**THE RECORDS:**
--- --- ---

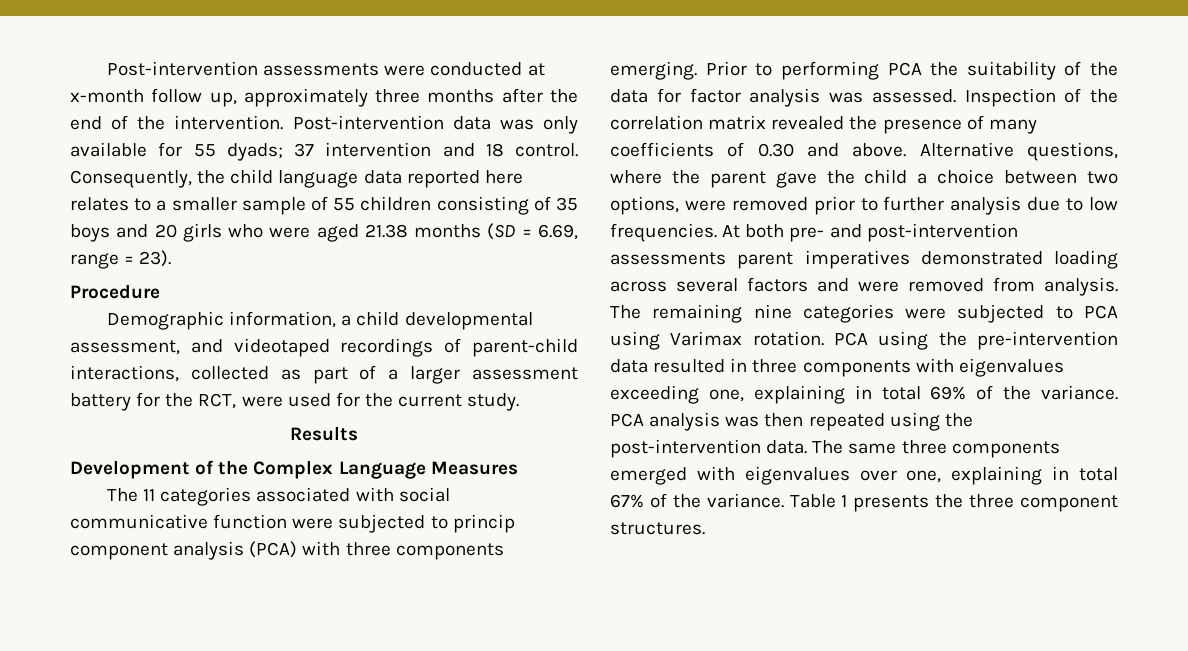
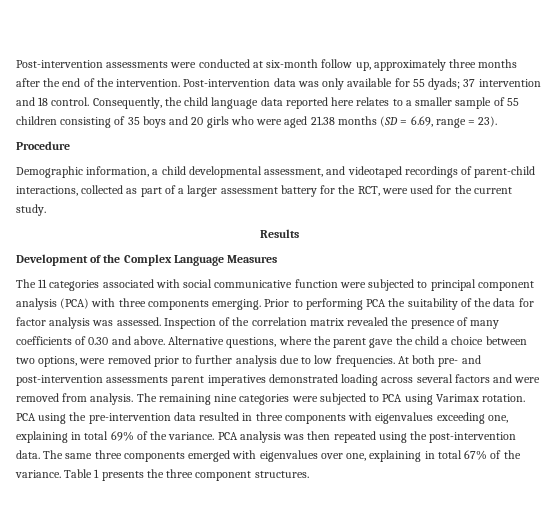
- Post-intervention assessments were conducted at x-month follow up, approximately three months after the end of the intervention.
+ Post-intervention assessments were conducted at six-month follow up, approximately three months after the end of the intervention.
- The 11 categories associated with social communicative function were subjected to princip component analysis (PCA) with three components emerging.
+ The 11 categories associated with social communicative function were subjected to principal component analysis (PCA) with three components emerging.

--- --- ---

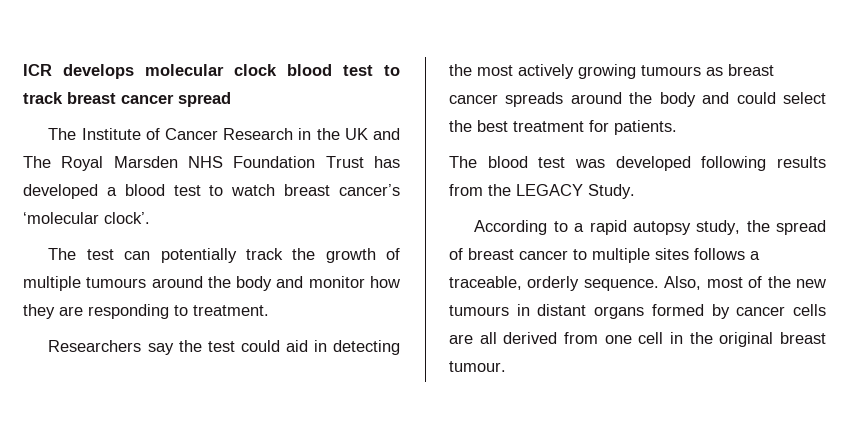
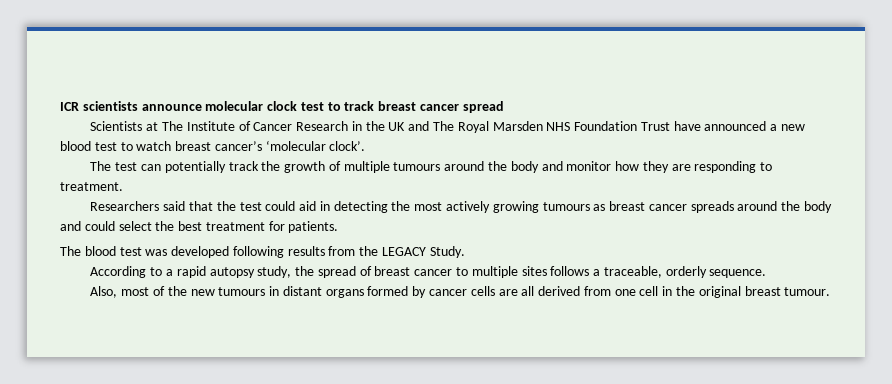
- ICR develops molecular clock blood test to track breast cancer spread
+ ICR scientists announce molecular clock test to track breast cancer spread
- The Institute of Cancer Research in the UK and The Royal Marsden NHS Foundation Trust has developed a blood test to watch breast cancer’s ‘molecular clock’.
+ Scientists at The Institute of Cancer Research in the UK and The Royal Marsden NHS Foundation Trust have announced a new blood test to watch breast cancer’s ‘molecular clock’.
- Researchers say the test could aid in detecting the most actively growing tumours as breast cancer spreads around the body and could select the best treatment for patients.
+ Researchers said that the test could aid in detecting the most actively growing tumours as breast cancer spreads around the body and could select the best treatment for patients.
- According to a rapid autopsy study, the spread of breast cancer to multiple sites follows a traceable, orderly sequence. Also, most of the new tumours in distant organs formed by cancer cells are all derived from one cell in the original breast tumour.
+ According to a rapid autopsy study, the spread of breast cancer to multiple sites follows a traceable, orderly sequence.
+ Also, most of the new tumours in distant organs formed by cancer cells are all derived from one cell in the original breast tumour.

--- --- ---

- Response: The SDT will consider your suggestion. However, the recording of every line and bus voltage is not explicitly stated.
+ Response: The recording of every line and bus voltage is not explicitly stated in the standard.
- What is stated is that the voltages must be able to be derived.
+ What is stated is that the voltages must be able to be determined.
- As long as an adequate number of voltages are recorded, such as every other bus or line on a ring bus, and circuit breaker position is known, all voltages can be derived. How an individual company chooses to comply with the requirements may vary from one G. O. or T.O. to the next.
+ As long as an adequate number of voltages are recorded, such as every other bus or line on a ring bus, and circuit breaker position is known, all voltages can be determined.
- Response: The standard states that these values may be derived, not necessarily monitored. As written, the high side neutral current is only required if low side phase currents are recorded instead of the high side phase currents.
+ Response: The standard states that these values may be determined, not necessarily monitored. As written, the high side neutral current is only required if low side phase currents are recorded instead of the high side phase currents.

--- --- ---

**TASK GOAL:** Every line in the entries that contains the word "determined" should be counted, and the total stated alone.

**ANSWER SECTION:** 3